I meant woe, not whoa. I do know the difference.
It’s woe I was thinking of when I wrote this next bit.
What would you do if you were told you wouldn’t be paid for last 2 months of a 9-month job?
Let’s say you have kids to feed, a mortgage/car payment/college loan payments to make, childcare to pay, out-of-pocket healthcare costs — you know, all the expenses the average working person has.
In spite of one or more obligatory college degrees, continuing education requirements and mandatory background checks, your job requires you to work in facilities where ‘mushrooms, black mold, fecal matter, dead rodents, no heat‘ are common. It’s a workplace functioning like Flint’s water crisis, and it’s been this way for more than a decade. Fellow employees have had to bring in paper towels and light bulbs from home or solicit them as donations to the workplace.
Because of your employer’s money woes, you may even have made a concession agreeing to collect your pay over 3-4 months instead of the next six to eight weeks you are actually scheduled to work.
And then your employer’s employer says they aren’t going to pay, and you might have to work without pay for the next six weeks. Unpaid, as in violation of labor laws unpaid.
And your employer’s employer has a history of acting both in bad faith and with prejudice. Your workplace hasn’t improved for years; children were permanently poisoned and adults died as a result of their awful handiwork on this and other projects.
What would you do? Quietly stay at your desk working and hope for the best, or walk out in protest to demand action?
The employer’s employer accuses you of all manner of bad things, and is actively undermining your rights to organize, by the way.
Welcome to Detroit Public School system, and welcome to more of Michigan’s obnoxious and toxic GOP-led legislating. Pretty sure the jerks who are causing this latest crisis by grandstanding on teachers’ backs don’t care if the president arrives here in Michigan today.
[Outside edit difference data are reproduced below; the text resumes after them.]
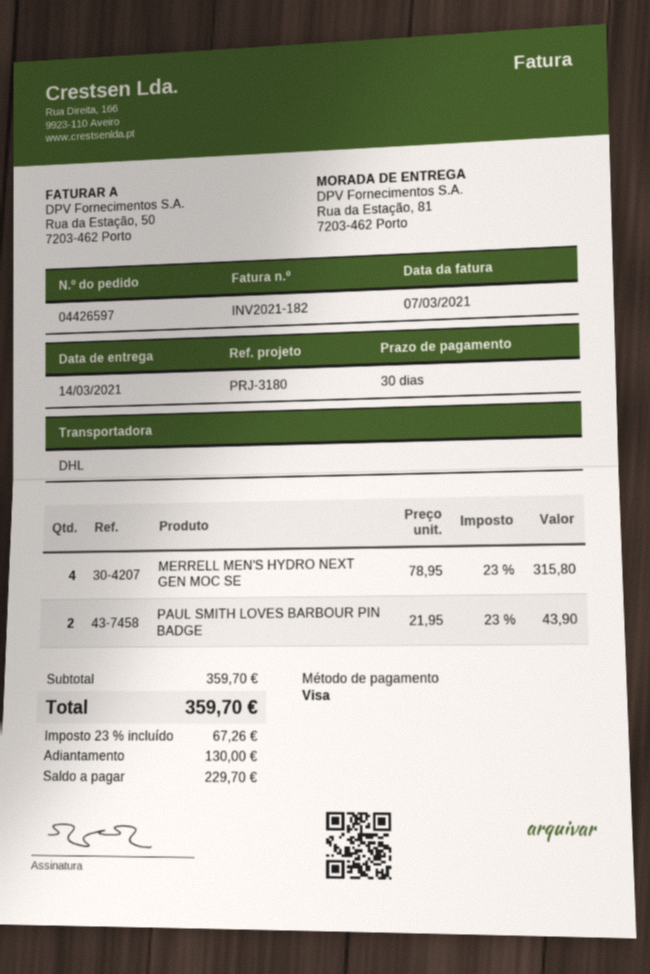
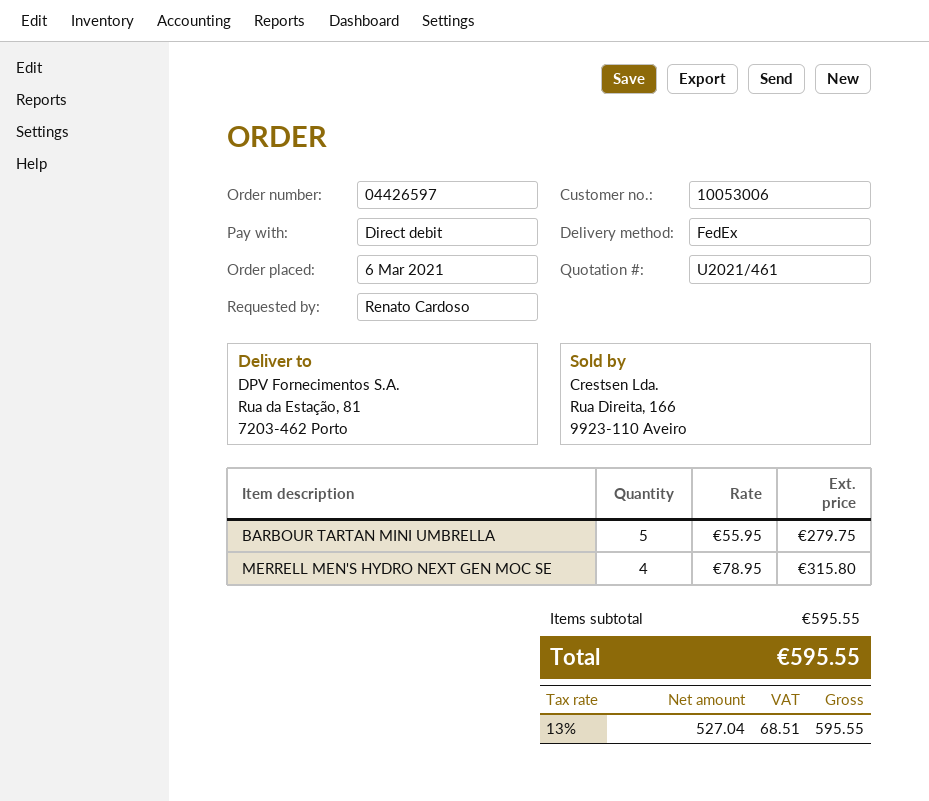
payment method: Visa -> direct debit
shipping method: DHL -> FedEx
PAUL SMITH LOVES BARBOUR PIN BADGE: 2 x 21.95 = 43.90 -> none
BARBOUR TARTAN MINI UMBRELLA: none -> 5 x 55.95 = 279.75
subtotal: 359.70 -> 595.55
tax: 23% = 67.26 -> 13% = 68.51
total: 359.70 -> 595.55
Dude caught on video sprinkling substance on food arrested by FBI
As if we didn’t have enough to worry about in Michigan, some whackjob has been sprinkling a mixture of hand sanitizer and rodent poison on food in stores, including salad buffets. He was caught on security camera in Ann Arbor, but he is alleged to have sprinkled this mix in multiple stores in Ypsilanti, Saline, Birch Run, and Midland. The mixture is not supposed to be toxic, but who wants to eat remnants of isopropyl alcohol and an anticoagulant? What the hell was this all about anyhow?
Canadian city of 80,000 forced to evacuate overnight due to massive wildfire
Mind-boggling to think of an urban center this size forced to flee on such short notice, but Fort McMurray did just that beginning late afternoon yesterday. Even the local hospital was emptied as fire leaped from undeveloped to developed areas, consuming neighborhoods. 80% of homes in the Beacon Hill neighborhood are ash. Conditions have been unusually warm and dry in the region; the local temperature was 83F degrees before the evacuation notice was issued. Weather conditions today are expected to be hotter (32C/90F) and WSW winds stronger ahead of a cold front, likely spreading the fire even farther to the northeast.
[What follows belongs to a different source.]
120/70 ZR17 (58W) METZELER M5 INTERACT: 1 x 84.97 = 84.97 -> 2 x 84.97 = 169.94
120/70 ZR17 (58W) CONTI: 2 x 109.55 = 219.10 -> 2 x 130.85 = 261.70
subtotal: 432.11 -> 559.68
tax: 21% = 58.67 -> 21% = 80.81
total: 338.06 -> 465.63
The area around Fort McMurray has only been in moderate drought conditions, yet the fire was explosive, doubling in size in a matter of hours. Can’t begin to imagine what might happen in areas where conditions are drier while this climate-enhanced super El Nino continues.
Volkswagen’s former head of engine and transmission development exits company
Wolfgang Hatz, suspended by VW for his role in Dieselgate, chose voluntarily to leave the company. This bit in NYT’s article is choice:
In 2007, shortly after being named head of engine and transmission development at Volkswagen, Mr. Hatz complained at an event in San Francisco that new rules on tailpipe emissions in California were unrealistic.
“I see it as nearly impossible for us,” Mr. Hatz said of a proposed regulation during the event, which was filmed by an auto website.
In other words, Hatz didn’t see the purpose of the regulation, didn’t perceive a challenge to design truly clean diesel — he saw an obstruction he needed to bypass. Auf wiedersehn, Herr Hatz.
Odds and sods
- Middle Eastern drought worst in 900 years (NASA) — Drought map of Cyprus, Israel, Jordan, Lebanon, Palestine, Syria, and Turkey looks awful, but Egypt — wow.
- Wars might be caused by lack of water (Scientific American) — I sense a theme developing…hey, guess when the Crusades were? 900 years ago.
- Study shows stocks overvalued often, too long (Phys.org) — Huh. Interleaves with economic social theory of reflexivity, that.
- Third leading cause of death in U.S.: medical errors (Science Daily) — Grok this: 250,000 deaths a year. You’d think insurance companies and policy makers would look into this, considering annual death toll is like ten times that on 9/11. Imagine if we spend tax dollars on fixing this and improving health care instead of militarizing against the rare-to-non-existent domestic terror attack.
- Tesla’s residential battery, Powerwall, now for sale (Bloomberg) — Residential solar may now explode with growth. We can only hope.
It’s supposedly downhill from the top of this hump. Race you to the bottom!